- **WORK INSTRUCTIONS**: Each line of the data must be given back verbatim, with pictures removed.
+===+
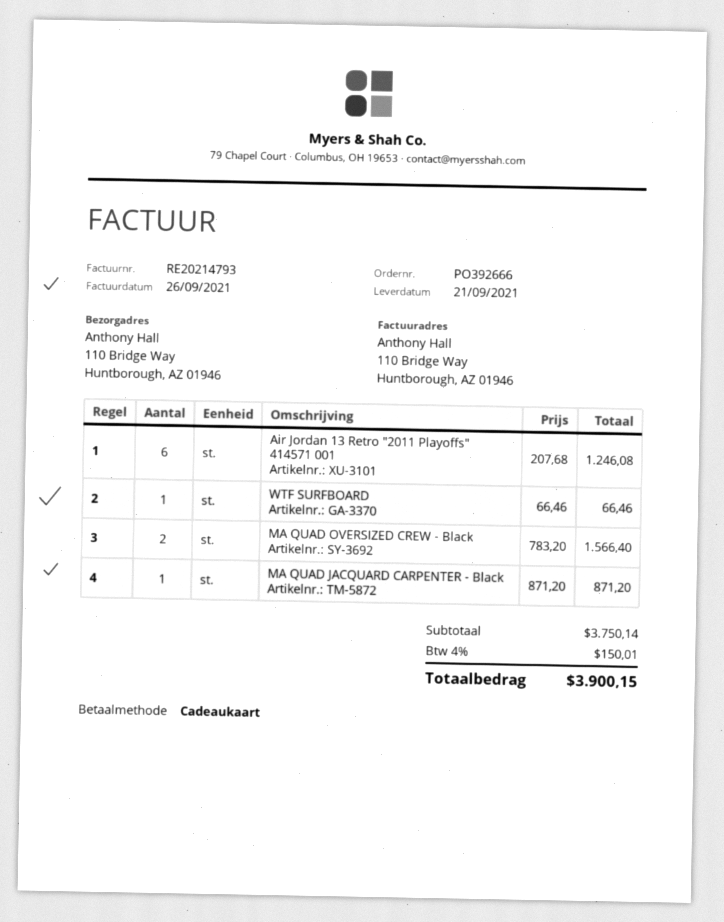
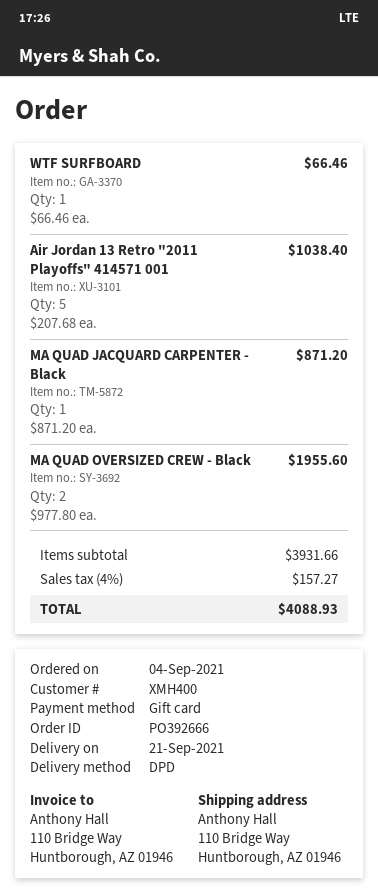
Air Jordan 13 Retro "2011 Playoffs" 414571 001: 6 x 207.68 = 1246.08 -> 5 x 207.68 = 1038.40
MA QUAD OVERSIZED CREW - Black: 2 x 783.20 = 1566.40 -> 2 x 977.80 = 1955.60
subtotal: 3750.14 -> 3931.66
tax: 4% = 150.01 -> 4% = 157.27
total: 3900.15 -> 4088.93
+===+
- **EXERCISE RESPONSE**:
Air Jordan 13 Retro "2011 Playoffs" 414571 001: 6 x 207.68 = 1246.08 -> 5 x 207.68 = 1038.40
MA QUAD OVERSIZED CREW - Black: 2 x 783.20 = 1566.40 -> 2 x 977.80 = 1955.60
subtotal: 3750.14 -> 3931.66
tax: 4% = 150.01 -> 4% = 157.27
total: 3900.15 -> 4088.93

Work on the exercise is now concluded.